Un grand nombre de personnes ayant fui en Thaïlande risquent d’être expulsées illégalement par les autorités thaïlandaises avant que l’agence des Nations unies chargée des réfugiés ait eu le temps d’examiner leur cas. Ceux qui ont été reconnus comme réfugiés risquent eux aussi d’être renvoyés au Laos vers les violences qu’ils ont fuies. Environ 350 hommes, femmes et enfants hmongs en provenance du Laos sont actuellement détenus en Thaïlande et risquent d’être renvoyés de force au Laos à tout moment.

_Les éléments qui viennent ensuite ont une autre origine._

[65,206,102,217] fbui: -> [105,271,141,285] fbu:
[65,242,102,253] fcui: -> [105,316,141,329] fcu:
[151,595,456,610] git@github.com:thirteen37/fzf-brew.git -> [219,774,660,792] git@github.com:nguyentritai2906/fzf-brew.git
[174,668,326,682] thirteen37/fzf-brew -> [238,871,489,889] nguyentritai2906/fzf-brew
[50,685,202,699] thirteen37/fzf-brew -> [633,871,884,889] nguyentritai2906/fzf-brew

Les autorités laotiennes n’autorisent pas les organisations de défense des droits humains à se rendre librement dans les zones concernées et très peu d’informations sont disponibles sur le sort de ces Hmongs qui sont renvoyés de Thaïlande ou qui choisissent de sortir de la jungle pour essayer de s’intégrer à la société laotienne.

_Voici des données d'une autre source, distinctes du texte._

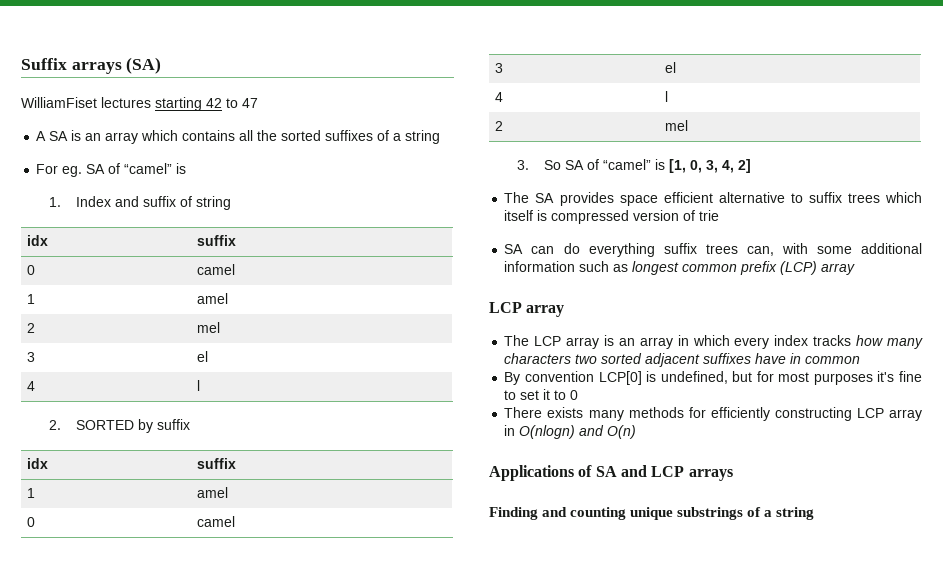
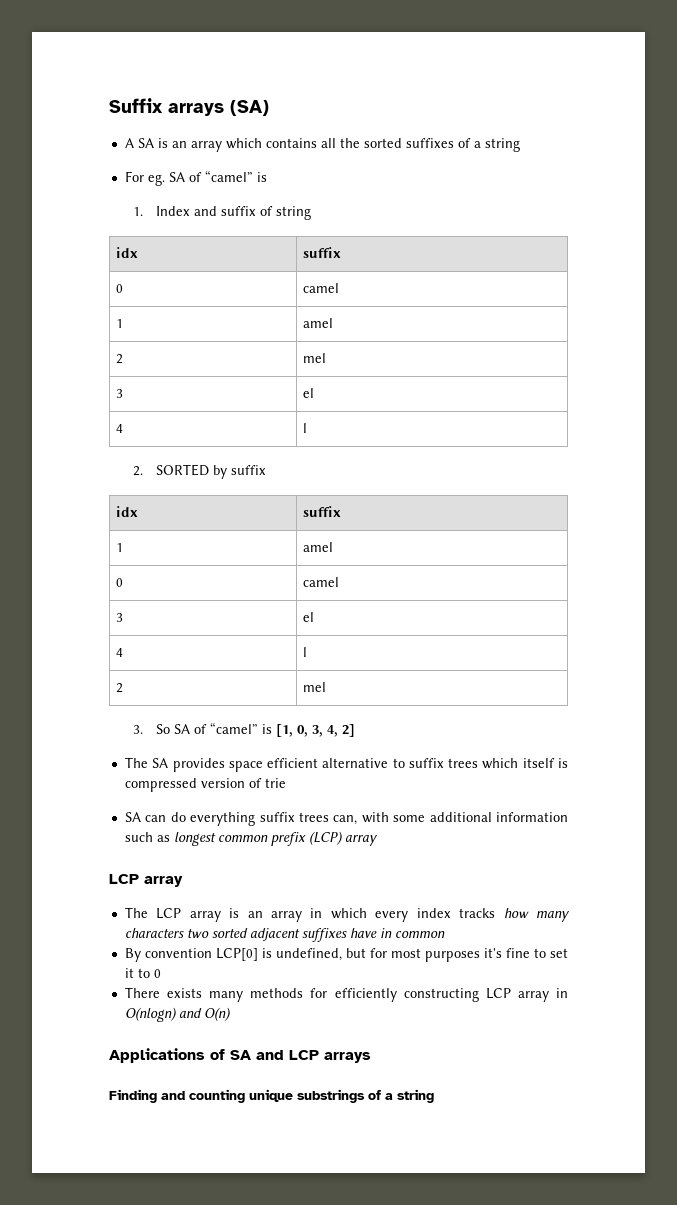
[21,97,258,111] // WilliamFiset lectures starting 42 to 47 -> (269, 108) none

En décembre 2006, dans la province de Xieng Khouang, dans le nord-est du pays, 420 personnes sont sorties de la jungle dans le but semble-t-il de rejoindre le reste de la société laotienne.
Deux mois plus tôt, 370 personnes avaient elles aussi quitté la jungle près de la ville touristique de Vang Vieng, dans le nord du pays. On est sans nouvelles de l’un ou l’autre de ces groupes, et Amnesty International craint pour leur sécurité.

« Les autorités laotiennes devraient aider tous les Hmongs qui le souhaitent à sortir de la jungle pour réintégrer le reste de la société tout en autorisant les Nations unies à jouer un rôle d’observateur dans ce processus », a conclu Natalie Hill.

Complément d’information

Les groupes majoritairement hmongs qui vivent dans les jungles du Laos sont d’anciens membres ou des descendants de membres de l’ « Armée secrète », faction financée par la CIA qui a lutté auprès des États-Unis contre les forces communistes du Laos au début des années 60, lorsque la guerre du Viêt-Nam s’est propagée dans le pays. Lorsque les forces communistes ont gagné en 1975, des petits groupes de soldats vaincus sont entrés en résistance armée contre le gouvernement, en installant leur base dans la jungle.

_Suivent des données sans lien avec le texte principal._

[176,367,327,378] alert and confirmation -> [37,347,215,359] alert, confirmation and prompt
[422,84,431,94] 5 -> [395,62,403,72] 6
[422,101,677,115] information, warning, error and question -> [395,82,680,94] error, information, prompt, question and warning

Les proches de ces insurgés sont restés dans la jungle jusqu’à ce jour. Affamés et sans ressources, ils ne semblent plus représenter une menace militaire pour le gouvernement laotien.

Amnesty International a interrogé des demandeurs d’asile et des réfugiés hmongs en Thaïlande en mars 2006 et au début de l’année 2007.

Les noms des personnes citées dans le rapport ont été modifiés pour préserver leur anonymat.